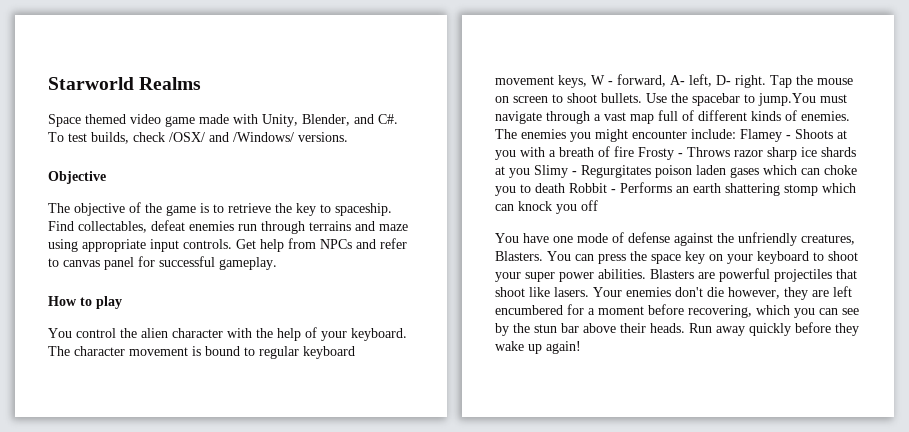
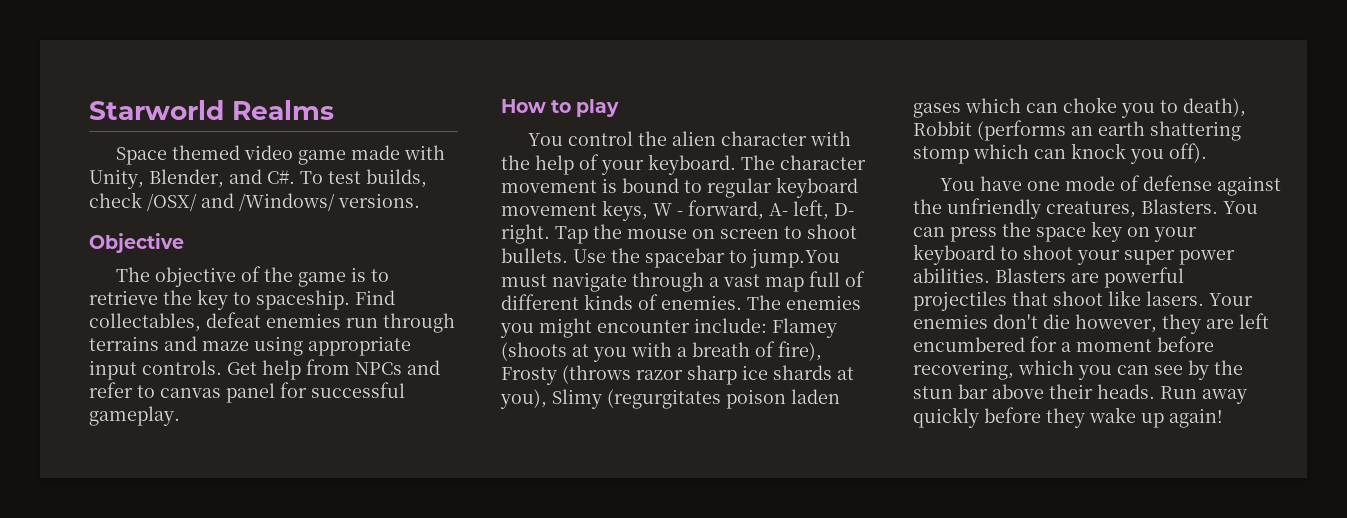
[786,129,833,139] - Shoots -> [501,342,567,361] (shoots
[614,146,730,160] fire Frosty - Throws -> [778,341,822,361] [501,365,631,385] fire), Frosty (throws
[509,165,651,178] you Slimy - Regurgitates -> [500,389,721,409] you), Slimy (regurgitates
[535,182,672,193] death Robbit - Performs -> [1183,98,1246,117] [913,120,1066,141] death), Robbit (performs
[581,200,598,211] off -> [1169,143,1207,163] off).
◆ ◆ ◆
#### [Task to complete]
Write out, exactly and with no pictures, the lines of the data from the first through the line containing "[509,165,651,178] you Slimy".

#### [The answer]
[786,129,833,139] - Shoots -> [501,342,567,361] (shoots
[614,146,730,160] fire Frosty - Throws -> [778,341,822,361] [501,365,631,385] fire), Frosty (throws
[509,165,651,178] you Slimy - Regurgitates -> [500,389,721,409] you), Slimy (regurgitates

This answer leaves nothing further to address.